**PROBLEM TO SOLVE**
Where a line of the entries holds the string "inline", copy that line.

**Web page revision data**
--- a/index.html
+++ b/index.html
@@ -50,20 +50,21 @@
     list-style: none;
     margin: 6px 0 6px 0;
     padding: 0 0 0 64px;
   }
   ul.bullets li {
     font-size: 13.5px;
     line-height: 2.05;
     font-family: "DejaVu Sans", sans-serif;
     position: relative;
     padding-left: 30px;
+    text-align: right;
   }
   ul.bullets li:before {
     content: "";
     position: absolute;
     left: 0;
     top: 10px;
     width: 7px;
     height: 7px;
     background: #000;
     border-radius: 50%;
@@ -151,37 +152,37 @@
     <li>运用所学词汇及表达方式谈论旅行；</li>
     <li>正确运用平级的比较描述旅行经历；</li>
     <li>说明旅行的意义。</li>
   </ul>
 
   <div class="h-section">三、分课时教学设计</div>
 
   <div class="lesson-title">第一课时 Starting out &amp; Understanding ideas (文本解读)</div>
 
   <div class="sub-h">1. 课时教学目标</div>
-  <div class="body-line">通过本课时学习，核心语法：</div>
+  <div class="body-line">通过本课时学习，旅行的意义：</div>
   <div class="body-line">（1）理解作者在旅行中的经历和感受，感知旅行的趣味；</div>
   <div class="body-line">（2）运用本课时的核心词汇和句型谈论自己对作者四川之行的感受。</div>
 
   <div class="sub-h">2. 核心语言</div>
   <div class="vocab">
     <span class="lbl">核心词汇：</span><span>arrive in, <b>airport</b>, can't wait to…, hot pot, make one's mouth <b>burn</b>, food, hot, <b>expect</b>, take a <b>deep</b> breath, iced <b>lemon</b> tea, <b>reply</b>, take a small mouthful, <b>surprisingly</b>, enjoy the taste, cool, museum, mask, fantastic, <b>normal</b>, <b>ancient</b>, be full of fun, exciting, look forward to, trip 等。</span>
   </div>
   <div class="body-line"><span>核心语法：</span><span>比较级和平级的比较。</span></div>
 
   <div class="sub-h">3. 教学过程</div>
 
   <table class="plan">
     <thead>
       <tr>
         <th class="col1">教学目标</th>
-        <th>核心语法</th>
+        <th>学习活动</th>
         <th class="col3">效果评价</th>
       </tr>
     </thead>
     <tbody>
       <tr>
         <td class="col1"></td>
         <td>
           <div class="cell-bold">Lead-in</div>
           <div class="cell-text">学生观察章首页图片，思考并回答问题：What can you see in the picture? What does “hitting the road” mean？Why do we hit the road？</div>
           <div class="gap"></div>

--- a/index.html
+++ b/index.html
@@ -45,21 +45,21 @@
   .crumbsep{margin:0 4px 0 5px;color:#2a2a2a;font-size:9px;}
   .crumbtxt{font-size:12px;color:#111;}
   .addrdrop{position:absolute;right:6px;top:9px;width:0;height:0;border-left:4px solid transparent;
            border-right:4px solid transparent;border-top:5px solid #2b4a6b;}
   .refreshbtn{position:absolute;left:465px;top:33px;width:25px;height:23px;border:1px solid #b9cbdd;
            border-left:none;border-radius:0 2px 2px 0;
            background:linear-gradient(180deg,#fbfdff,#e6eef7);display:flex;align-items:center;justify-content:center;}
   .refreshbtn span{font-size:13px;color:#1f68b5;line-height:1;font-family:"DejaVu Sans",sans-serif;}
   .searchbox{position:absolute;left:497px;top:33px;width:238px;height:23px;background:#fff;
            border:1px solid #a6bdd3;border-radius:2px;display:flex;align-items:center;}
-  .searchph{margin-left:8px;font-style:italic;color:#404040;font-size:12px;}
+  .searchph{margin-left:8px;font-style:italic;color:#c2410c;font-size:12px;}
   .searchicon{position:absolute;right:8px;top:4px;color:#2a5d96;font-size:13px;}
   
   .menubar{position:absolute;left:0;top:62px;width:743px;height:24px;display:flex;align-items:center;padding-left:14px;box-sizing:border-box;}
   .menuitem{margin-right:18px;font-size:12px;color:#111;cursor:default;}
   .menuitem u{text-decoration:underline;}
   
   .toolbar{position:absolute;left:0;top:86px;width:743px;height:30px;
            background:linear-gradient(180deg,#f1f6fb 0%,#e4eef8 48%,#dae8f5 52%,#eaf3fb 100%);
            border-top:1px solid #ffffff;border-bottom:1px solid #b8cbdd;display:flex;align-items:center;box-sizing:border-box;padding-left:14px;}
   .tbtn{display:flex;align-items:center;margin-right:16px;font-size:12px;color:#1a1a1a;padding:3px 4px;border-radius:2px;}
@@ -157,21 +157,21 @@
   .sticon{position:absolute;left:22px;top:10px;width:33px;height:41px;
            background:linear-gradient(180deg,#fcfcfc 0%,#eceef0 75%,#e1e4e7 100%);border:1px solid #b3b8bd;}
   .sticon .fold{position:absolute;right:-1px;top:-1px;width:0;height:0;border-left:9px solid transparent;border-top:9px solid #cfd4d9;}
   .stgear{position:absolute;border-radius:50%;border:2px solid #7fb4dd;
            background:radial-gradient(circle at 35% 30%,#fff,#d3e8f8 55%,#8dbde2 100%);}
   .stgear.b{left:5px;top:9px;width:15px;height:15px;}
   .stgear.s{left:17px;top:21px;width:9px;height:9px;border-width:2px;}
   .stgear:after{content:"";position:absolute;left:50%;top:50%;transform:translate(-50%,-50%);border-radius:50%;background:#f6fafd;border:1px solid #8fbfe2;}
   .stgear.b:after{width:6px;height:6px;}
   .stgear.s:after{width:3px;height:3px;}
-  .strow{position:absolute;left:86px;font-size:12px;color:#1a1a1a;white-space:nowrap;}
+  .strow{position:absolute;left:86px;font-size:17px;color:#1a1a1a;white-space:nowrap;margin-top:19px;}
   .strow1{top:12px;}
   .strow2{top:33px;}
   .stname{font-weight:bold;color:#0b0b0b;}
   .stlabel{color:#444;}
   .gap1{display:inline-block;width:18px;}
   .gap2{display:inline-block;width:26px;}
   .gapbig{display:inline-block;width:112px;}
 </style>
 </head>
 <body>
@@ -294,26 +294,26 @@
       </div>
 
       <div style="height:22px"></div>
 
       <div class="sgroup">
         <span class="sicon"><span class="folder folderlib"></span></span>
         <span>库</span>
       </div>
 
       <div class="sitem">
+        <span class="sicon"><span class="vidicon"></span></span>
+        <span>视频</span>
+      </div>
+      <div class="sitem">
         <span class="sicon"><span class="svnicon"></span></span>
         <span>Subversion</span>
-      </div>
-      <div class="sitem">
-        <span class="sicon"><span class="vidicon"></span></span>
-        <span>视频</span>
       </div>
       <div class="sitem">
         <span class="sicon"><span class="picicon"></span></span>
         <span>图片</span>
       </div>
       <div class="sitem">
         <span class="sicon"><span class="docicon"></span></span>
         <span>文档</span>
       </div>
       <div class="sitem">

---

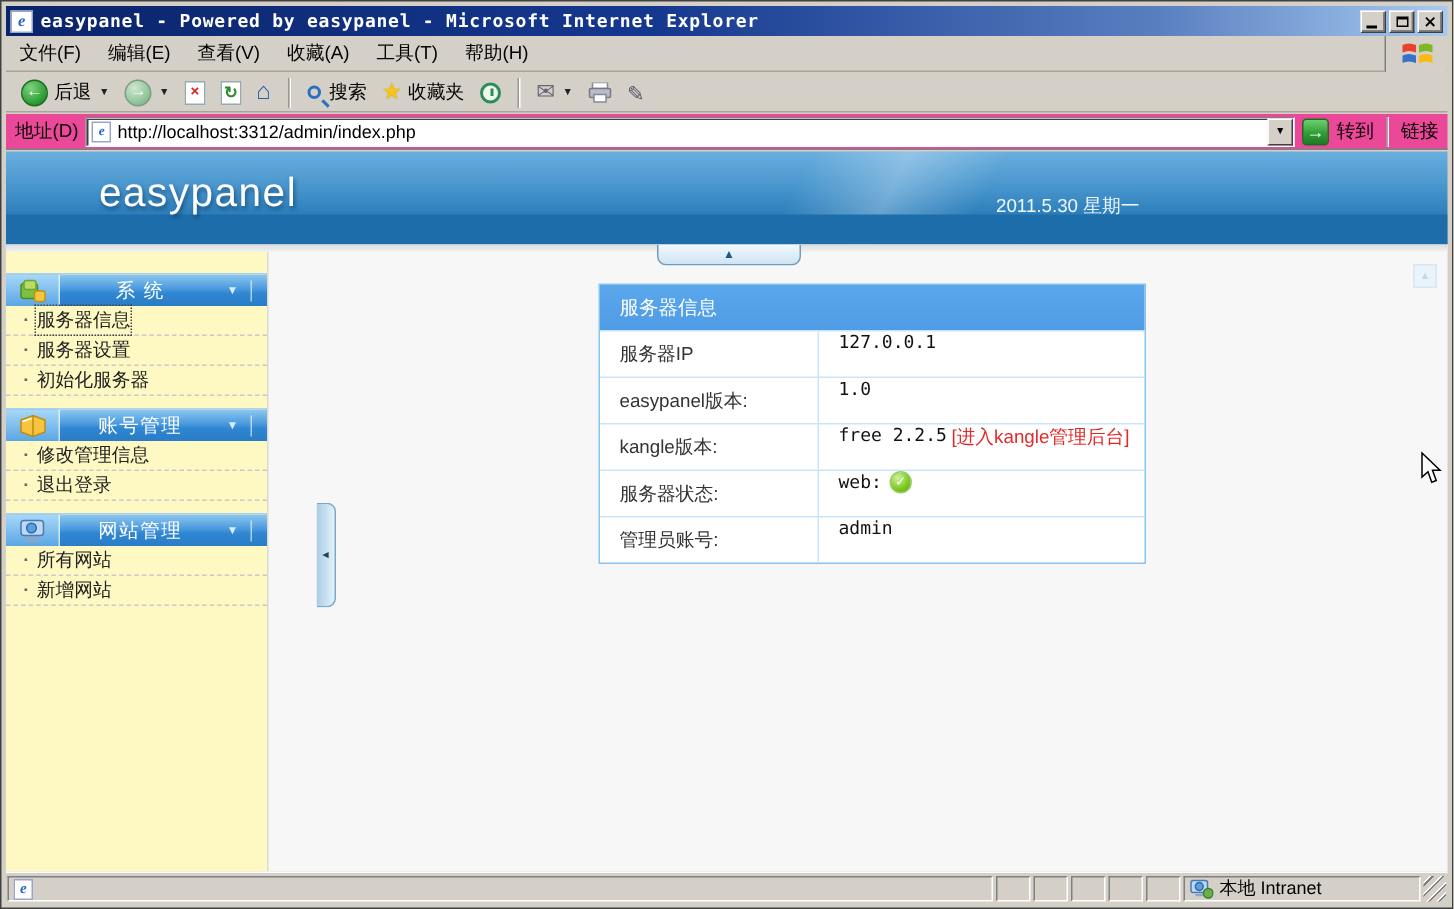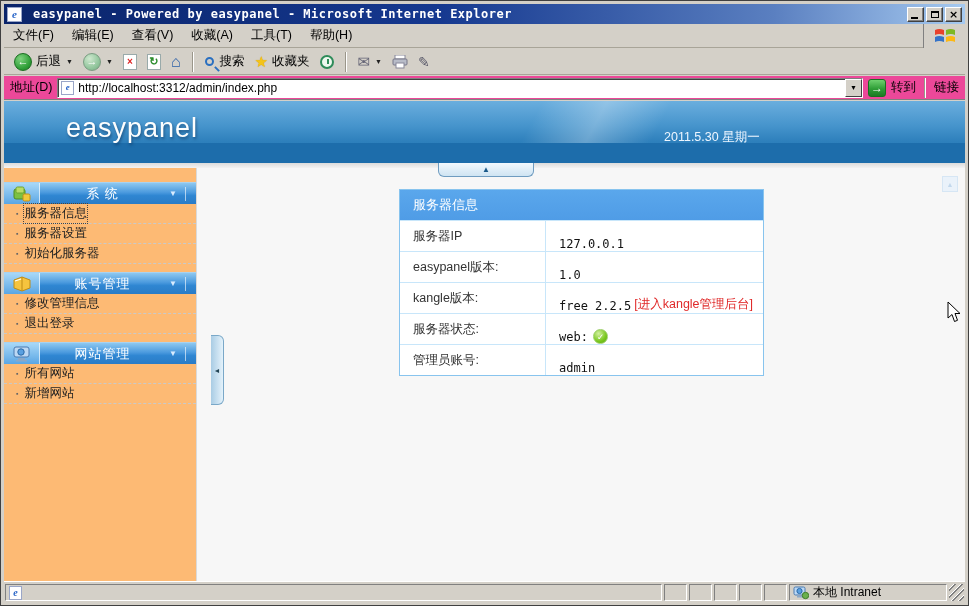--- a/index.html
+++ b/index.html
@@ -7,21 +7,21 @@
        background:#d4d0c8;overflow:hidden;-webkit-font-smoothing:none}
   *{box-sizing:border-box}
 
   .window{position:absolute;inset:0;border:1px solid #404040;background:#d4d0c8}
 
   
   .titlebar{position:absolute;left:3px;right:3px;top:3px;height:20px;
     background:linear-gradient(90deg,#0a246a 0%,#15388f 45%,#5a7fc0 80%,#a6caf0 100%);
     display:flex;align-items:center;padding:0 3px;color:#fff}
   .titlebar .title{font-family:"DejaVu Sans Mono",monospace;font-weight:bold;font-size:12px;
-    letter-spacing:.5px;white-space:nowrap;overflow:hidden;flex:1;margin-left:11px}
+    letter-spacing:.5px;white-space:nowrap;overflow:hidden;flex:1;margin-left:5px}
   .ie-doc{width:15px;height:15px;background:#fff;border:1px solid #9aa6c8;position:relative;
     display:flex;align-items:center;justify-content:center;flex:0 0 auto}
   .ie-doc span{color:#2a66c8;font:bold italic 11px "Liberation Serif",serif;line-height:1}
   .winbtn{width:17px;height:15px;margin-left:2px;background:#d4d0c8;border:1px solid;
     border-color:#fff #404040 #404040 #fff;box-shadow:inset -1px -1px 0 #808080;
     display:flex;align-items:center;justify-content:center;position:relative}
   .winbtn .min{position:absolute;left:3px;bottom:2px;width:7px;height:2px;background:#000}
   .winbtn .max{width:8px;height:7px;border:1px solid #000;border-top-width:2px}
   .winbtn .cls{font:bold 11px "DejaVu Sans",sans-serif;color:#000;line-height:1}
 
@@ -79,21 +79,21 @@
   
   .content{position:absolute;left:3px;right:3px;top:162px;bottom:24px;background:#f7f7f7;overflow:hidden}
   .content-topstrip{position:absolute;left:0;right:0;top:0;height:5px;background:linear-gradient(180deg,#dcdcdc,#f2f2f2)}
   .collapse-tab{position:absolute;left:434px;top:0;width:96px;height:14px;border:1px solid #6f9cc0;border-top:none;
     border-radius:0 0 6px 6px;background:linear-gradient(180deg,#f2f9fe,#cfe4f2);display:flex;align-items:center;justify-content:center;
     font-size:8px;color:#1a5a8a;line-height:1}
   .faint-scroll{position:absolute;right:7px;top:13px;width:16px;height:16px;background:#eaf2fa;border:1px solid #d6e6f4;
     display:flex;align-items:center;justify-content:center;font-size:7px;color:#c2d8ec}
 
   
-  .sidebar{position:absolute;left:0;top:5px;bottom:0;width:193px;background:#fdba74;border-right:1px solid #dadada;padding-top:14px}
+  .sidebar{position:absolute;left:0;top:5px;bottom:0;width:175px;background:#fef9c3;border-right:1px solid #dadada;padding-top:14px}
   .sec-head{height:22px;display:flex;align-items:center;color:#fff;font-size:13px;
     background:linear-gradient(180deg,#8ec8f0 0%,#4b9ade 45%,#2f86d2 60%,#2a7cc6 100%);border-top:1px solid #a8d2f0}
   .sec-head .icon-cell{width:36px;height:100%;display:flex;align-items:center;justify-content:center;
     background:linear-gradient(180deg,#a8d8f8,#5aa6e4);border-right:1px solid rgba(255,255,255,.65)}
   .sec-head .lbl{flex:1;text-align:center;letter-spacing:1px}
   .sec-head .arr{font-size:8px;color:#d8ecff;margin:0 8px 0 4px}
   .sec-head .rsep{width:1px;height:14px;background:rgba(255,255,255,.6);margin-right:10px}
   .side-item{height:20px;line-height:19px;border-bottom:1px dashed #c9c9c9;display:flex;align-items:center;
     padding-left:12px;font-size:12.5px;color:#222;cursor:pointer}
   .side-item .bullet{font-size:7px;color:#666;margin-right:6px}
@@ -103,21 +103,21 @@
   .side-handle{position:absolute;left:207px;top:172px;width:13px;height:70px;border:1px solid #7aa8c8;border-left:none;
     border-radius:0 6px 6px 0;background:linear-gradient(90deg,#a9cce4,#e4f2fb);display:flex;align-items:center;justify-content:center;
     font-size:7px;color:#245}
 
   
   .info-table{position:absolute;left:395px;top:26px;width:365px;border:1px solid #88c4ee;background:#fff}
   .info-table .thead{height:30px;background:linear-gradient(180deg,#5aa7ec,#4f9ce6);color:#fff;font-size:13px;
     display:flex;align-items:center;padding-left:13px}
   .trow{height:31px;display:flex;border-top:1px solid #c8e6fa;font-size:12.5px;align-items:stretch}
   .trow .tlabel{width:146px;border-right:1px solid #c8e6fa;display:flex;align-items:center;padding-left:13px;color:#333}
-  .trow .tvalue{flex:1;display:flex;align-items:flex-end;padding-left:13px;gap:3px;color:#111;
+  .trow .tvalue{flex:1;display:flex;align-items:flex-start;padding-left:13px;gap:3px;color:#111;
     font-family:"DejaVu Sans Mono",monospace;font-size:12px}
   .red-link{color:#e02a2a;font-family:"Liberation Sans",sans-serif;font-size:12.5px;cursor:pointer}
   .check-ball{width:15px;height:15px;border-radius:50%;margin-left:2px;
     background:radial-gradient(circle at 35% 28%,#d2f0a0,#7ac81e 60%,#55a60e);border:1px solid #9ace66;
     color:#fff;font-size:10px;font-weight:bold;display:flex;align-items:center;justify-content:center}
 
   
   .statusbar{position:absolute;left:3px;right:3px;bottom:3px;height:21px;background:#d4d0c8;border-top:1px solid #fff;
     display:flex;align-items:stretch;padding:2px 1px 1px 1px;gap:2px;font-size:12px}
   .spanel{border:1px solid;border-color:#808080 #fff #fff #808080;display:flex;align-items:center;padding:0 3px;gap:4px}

**SOLUTION TO THIS EXERCISE**
   .gap1{display:inline-block;width:18px;}
   .gap2{display:inline-block;width:26px;}
   .gapbig{display:inline-block;width:112px;}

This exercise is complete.